La Catalogna è un guaio per gli Stati nazione (e pure per l’Unione Europea)

La questione catalana si pone sempre di più come pietra d’inciampo sul già fragile processo di integrazione europea. Riemergono spinte autonomiste antiche, diffuse, e che fanno molto piacere ai nemici dell’Europa

La vittoria degli indipendentisti della Catalogna è il requiem degli Stati nazione, ma potrebbe esserlo anche dell’Unione europea. I catalanisti, benché formati da partiti di centro destra e sinistra, che poco hanno in comune, hanno ora la maggioranza assoluta e faranno sicuramente ripartire il procés, cioè il percorso indipendentista che, per i seguaci di Puigdemont, era già un fatto compiuto.

Certo, quel referendum non trovava legittimità giuridica nell’ordinamento spagnolo. Ma la sovranità popolare crea le leggi; quando la maggioranza dei cittadini vota per l’indipendenza, ci troviamo di fronte ad un vero e proprio potere costituente che prevale sull’ordinamento previgente. Rajoy ha perso e il prossimo passo potrebbe essere la nascita di una Repubblica autonoma di Catalogna. Nonostante il pressapochismo e velleitarismo di una élite catalana indipendentista pronta a far fare un salto nel buio alla propria nazione, da dove già sono fuggite le principali aziende, per inseguire i propri sogni di gloria. Va comunque detto che Rajoy non ha gestito adeguatamente la faccenda e avrebbe, forse, potuto coinvolgere la Ue subito e prima, utilizzandola come potere mediatore.

Una Catalogna indipendente ed esterna alla Ue non potrebbe non indebolire la stessa Unione, a incominciare dal rischio concreto che Barcellona si leghi a doppio filo a chi non può che essere contento che l’Europa si disintegri: la Russia. Per tacere del dato che la Catalogna potrebbe diventare un vero e proprio paradiso del riciclaggio e degli affari illegali

I catalani erano federalisti, infatti, e avevano uno Statuto negoziato ai tempi di Zapatero, che Rajoy ha voluto superare: ma i muro contro muro hanno solo portato acqua al mulino degli indipendentisti. E ora che arriva un nuovo, inequivocabile, segnale per l’indipendenza, Madrid cosa farà? In attesa delle mosse della Moncloa è adesso Bruxelles che deve guidare la faccenda. O, almeno, ce lo auguriamo. La secessione della Catalogna sarebbe un guaio per l’intera Unione europea; per questo, la situazione deve essere affrontata anche a livello comunitario. La Catalogna, come nuovo Stato, non farebbe parte della Ue e, allo stato attuale, non vi sono le condizioni affinché possa aderirvi: per entrare nel club europeo serve l’unanimità degli altri Stati ed è ovvio che Francia, Italia e lo stesso Belgio non darebbero il loro via libera, alle prese con i propri indipendentismi.

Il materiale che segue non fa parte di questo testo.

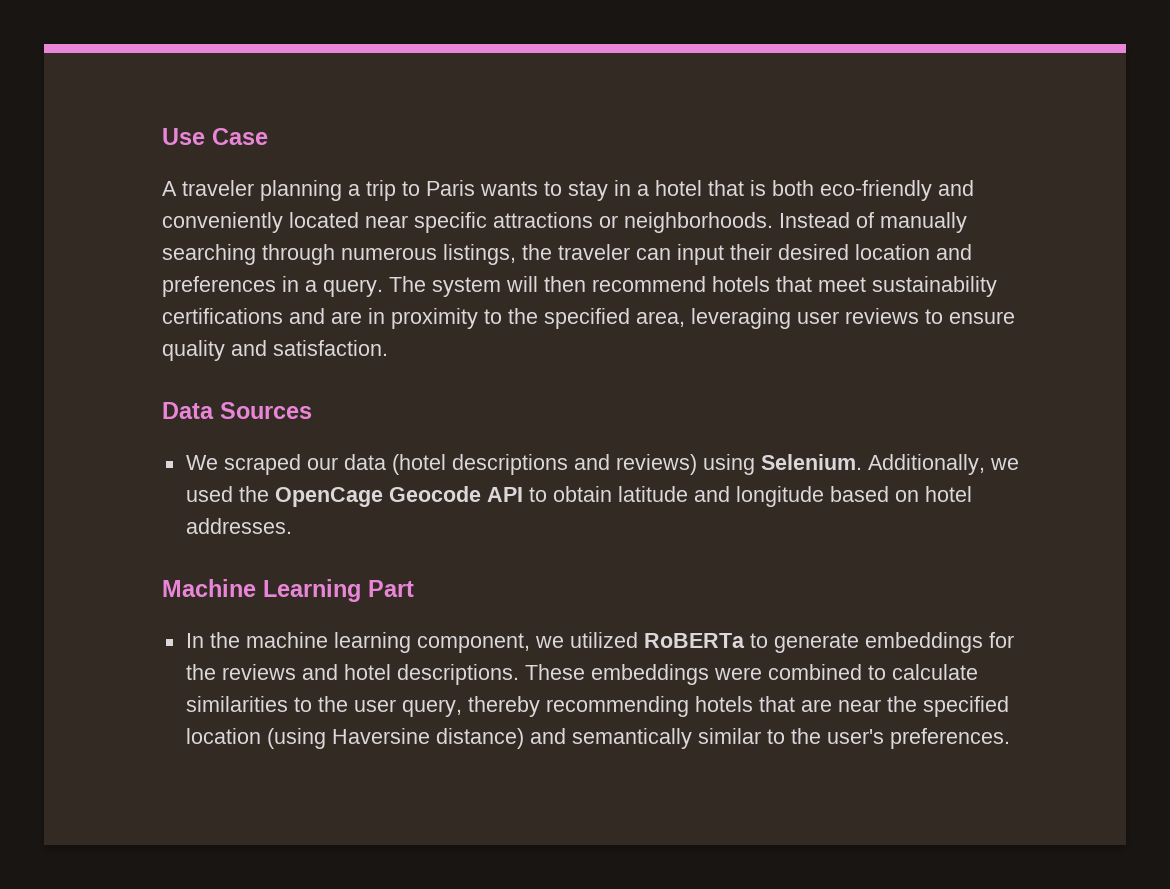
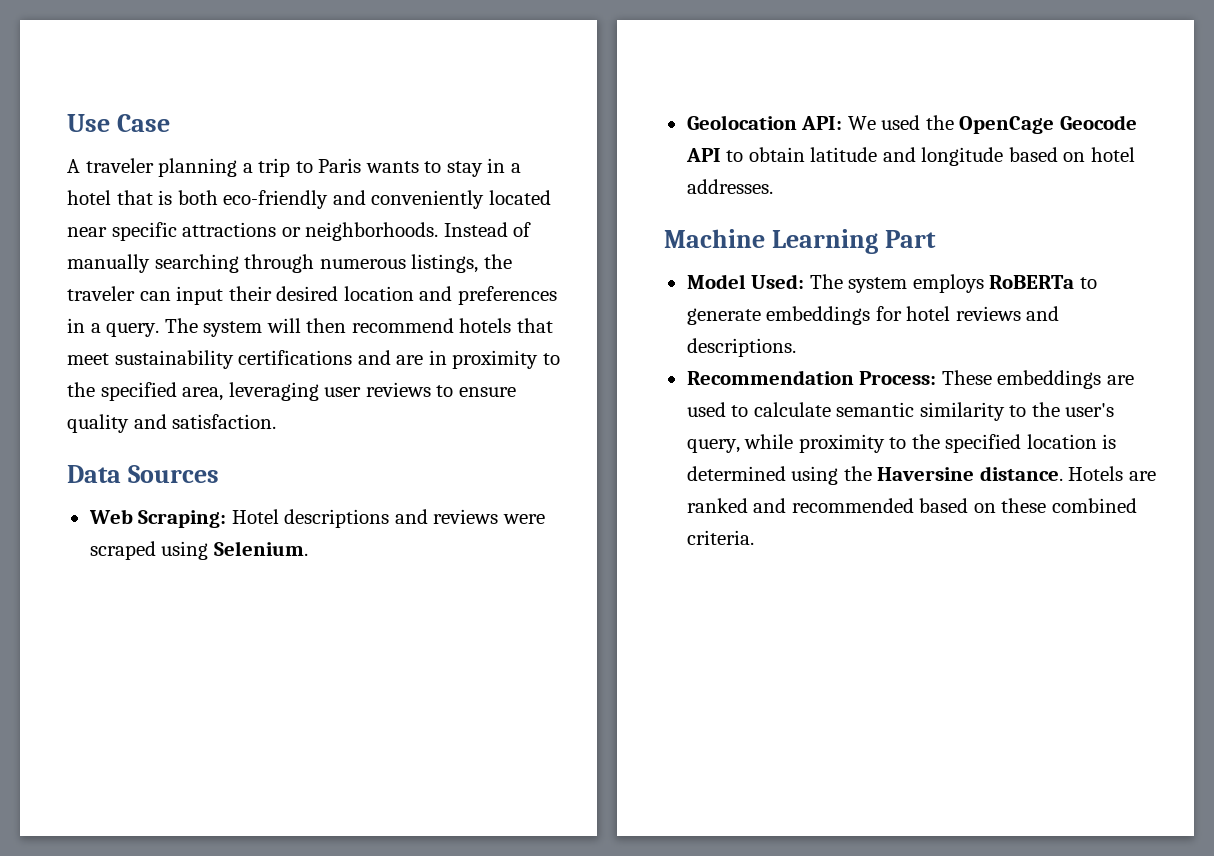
- We scraped our data (hotel descriptions and reviews) using Selenium. Additionally, we used the OpenCage Geocode API to obtain latitude and longitude based on hotel addresses.
+ Web Scraping: Hotel descriptions and reviews were scraped using Selenium.
+ Geolocation API: We used the OpenCage Geocode API to obtain latitude and longitude based on hotel addresses.
- In the machine learning component, we utilized RoBERTa to generate embeddings for the reviews and hotel descriptions. These embeddings were combined to calculate similarities to the user query, thereby recommending hotels that are near the specified location (using Haversine distance) and semantically similar to the user's preferences.
+ Model Used: The system employs RoBERTa to generate embeddings for hotel reviews and descriptions.
+ Recommendation Process: These embeddings are used to calculate semantic similarity to the user's query, while proximity to the specified location is determined using the Haversine distance. Hotels are ranked and recommended based on these combined criteria.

Ma una Catalogna indipendente ed esterna alla Ue non potrebbe non indebolire la stessa Unione, a incominciare dal rischio concreto che Barcellona si leghi a doppio filo a chi non può che essere contento che l’Europa si disintegri: la Russia. Per tacere del dato che la Catalogna potrebbe diventare un vero e proprio paradiso del riciclaggio e degli affari illegali. Già oggi la Costa Brava è il domicilio di varie mafie italiane e straniere: un nuovo Stato, fragile dal punto di vista economico e fiscale, diventerebbe terra di conquista della malavita. Eppure, se la Ue favorisse un ingresso della Catalogna nell’Unione, darebbe la stura a tutti i nazionalismi in giro per il vecchio continente: uno scenario lose-lose.

L’unica alternativa plausibile potrebbe essere negoziare a livello europeo una nuova e più ampia autonomia per Barcellona, all’interno di una Spagna unica. Una ulteriore e più ambiziosa opzione potrebbe essere virare verso una nuova Unione, composta di macro regioni che sorgono dalle ceneri del sistema westfaliano. Un’Unione federale con un nuovo bilancio che indennizzi tutte quelle altre aree deboli, attualmente sussidiate dagli Stati nazione, che rischiano di essere i perdenti di queste trasformazioni. Insomma, si potrebbe virare verso un’Europa composta da Lombardia, Veneto, Pomerania, Baviera, a patto che Bruxelles ridistribuisse risorse non più nazionali ma comunitarie a Calabria, Vallonia, Andalusia, Sardegna. Un’opzione molto difficile perché, ad oggi, questa trasformazione è osteggiata dalla Germania ma anche dalle piccole patrie che, essenzialmente, vogliono secedere per non pagare tasse. Per questo, occorre tenere gli occhi aperti. Il gioco catalano rischia di far saltare il tavolo per tutti.